## Necessary Imports

In [37]:
import math
import tensorflow as tf

## Tokenizing

In [38]:
def tokenizer(corpus):
  corpus = ' '.join(corpus).lower()
  token_arr = corpus.split()
  token_set = set(token_arr)
  token_dict = {}
  for index, i in enumerate(token_set):
    token_dict[i] = index

  return token_dict

def tokenize(vocab, text):
  words = text.lower().split()
  tokens = []
  for word in words:
    tokens.append(vocab[word])
  return tokens

## Self Attention

In [39]:
def scaled_dot_product(q, k, v, mask=None):
    scores = tf.matmul(q, k, transpose_a=False, transpose_b=True) / math.sqrt(tf.cast(tf.shape(q)[-1], tf.float32))
    if mask is not None:
        scores = tf.where(mask == 0, tf.fill(tf.shape(scores), float("-inf")), scores)
    scores = tf.nn.softmax(scores, axis=-1)
    weights = tf.matmul(scores, v)
    return weights

class SelfAttention(tf.keras.layers.Layer):
    def __init__(self, config):
        super(SelfAttention, self).__init__()
        self.q = tf.keras.layers.Dense(units=config.head_dim)
        self.k = tf.keras.layers.Dense(units=config.head_dim)
        self.v = tf.keras.layers.Dense(units=config.head_dim)

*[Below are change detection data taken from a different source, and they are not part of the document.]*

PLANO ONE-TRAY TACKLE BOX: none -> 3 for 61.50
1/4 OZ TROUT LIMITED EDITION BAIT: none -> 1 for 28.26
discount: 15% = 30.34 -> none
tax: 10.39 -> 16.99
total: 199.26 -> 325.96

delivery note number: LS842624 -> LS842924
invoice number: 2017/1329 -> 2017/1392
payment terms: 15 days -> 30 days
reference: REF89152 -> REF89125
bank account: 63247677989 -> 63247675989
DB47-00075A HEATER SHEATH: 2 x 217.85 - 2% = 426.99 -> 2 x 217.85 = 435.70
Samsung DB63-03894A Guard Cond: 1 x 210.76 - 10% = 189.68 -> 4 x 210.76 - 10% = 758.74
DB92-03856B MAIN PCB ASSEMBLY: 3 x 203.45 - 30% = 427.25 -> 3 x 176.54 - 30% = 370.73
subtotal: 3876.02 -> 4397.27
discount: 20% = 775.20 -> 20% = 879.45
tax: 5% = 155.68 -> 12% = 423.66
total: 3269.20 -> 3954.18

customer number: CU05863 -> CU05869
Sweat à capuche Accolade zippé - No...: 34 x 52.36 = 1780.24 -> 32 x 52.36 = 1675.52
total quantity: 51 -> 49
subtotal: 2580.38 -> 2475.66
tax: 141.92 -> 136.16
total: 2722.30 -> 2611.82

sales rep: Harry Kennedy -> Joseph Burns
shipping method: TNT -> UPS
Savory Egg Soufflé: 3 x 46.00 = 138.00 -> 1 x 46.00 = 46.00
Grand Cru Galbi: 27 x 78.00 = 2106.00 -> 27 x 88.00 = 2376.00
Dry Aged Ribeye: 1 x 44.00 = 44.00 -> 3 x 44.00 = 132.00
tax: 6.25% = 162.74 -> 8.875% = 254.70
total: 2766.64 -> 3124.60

    def call(self, x, mask=None):
        query = self.q(x)
        key = self.k(x)
        value = self.v(x)
        self_atten = scaled_dot_product(query, key, value, mask)
        return self_atten

## Multi Headed Attention

In [40]:
class MultiHeadAttention(tf.keras.layers.Layer):
    def __init__(self, config):
        super(MultiHeadAttention, self).__init__()
        self.heads = config.emb_dim // config.head_dim
        self.attention_heads = [SelfAttention(config) for _ in range(self.heads)]
        self.concat_output = tf.keras.layers.Concatenate(axis=-1)
        self.output_linear = tf.keras.layers.Dense(units=config.emb_dim)

    def call(self, inputs, mask=None):
        attention_outputs = [head(inputs, mask) for head in self.attention_heads]
        concatenated_attention = self.concat_output(attention_outputs)
        output = self.output_linear(concatenated_attention)
        return output

## Feed Forward Layer

In [41]:
class FeedForward(tf.keras.layers.Layer):
    def __init__(self, config):
        super(FeedForward, self).__init__()
        self.feed_forward1 = tf.keras.layers.Dense(4 * config.emb_dim, activation="linear")
        self.feed_forward2 = tf.keras.layers.Dense(config.emb_dim, activation="linear")
        self.gelu = tf.keras.layers.Activation("gelu")
        self.dropout = tf.keras.layers.Dropout(0.3)

    def call(self, x):
        x = self.feed_forward1(x)
        x = self.gelu(x)
        x = self.feed_forward2(x)
        x = self.dropout(x)
        return x

## Transformer Encoder Layer

In [42]:
class TransformerEncoderLayer(tf.keras.layers.Layer):
    def __init__(self, config):
        super(TransformerEncoderLayer, self).__init__()
        self.layer_norm1 = tf.keras.layers.LayerNormalization(epsilon=1e-6)
        self.layer_norm2 = tf.keras.layers.LayerNormalization(epsilon=1e-6)
        self.attention = MultiHeadAttention(config)
        self.feed_forward = FeedForward(config)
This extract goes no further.